*TASK DETAILS:* Keep the text of the data exactly as it is and omit each picture from the copy.

*Edit tracking data:*

......

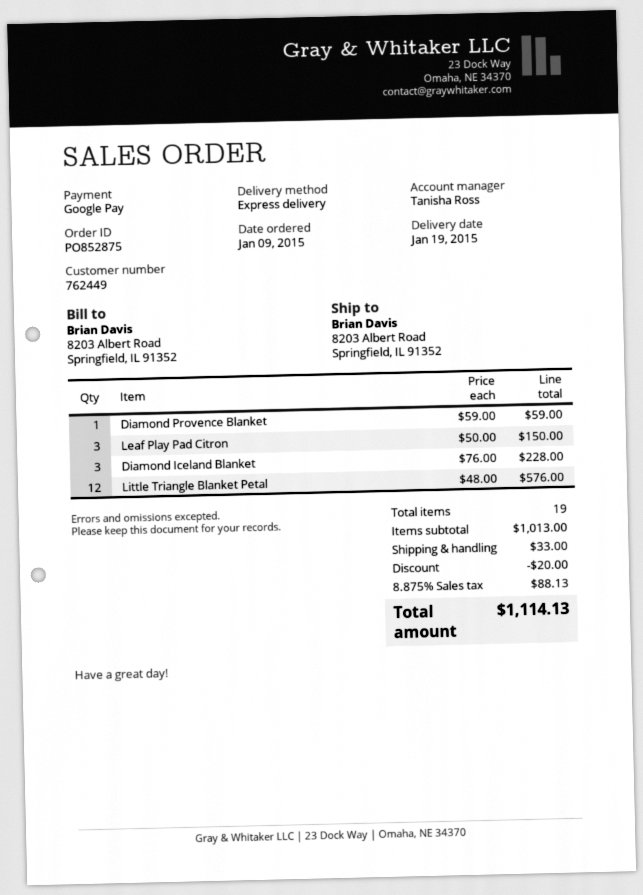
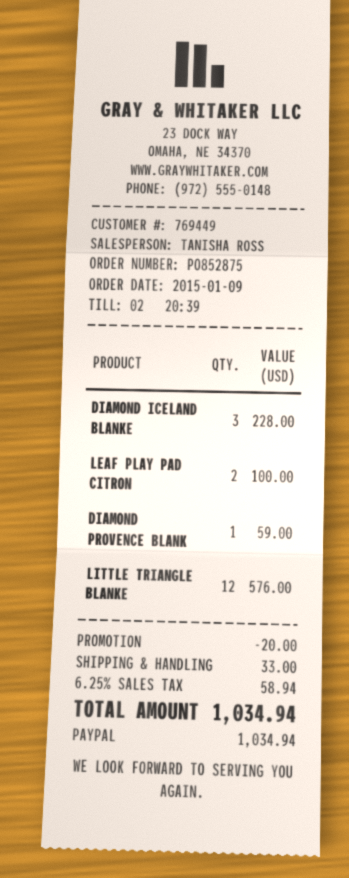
customer number: 762449 -> 769449
payment method: Google Pay -> PayPal
Leaf Play Pad Citron: 3 for 150.00 -> 2 for 100.00
tax: 8.875% = 88.13 -> 6.25% = 58.94
total: 1114.13 -> 1034.94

......

*SOLUTION:*
customer number: 762449 -> 769449
payment method: Google Pay -> PayPal
Leaf Play Pad Citron: 3 for 150.00 -> 2 for 100.00
tax: 8.875% = 88.13 -> 6.25% = 58.94
total: 1114.13 -> 1034.94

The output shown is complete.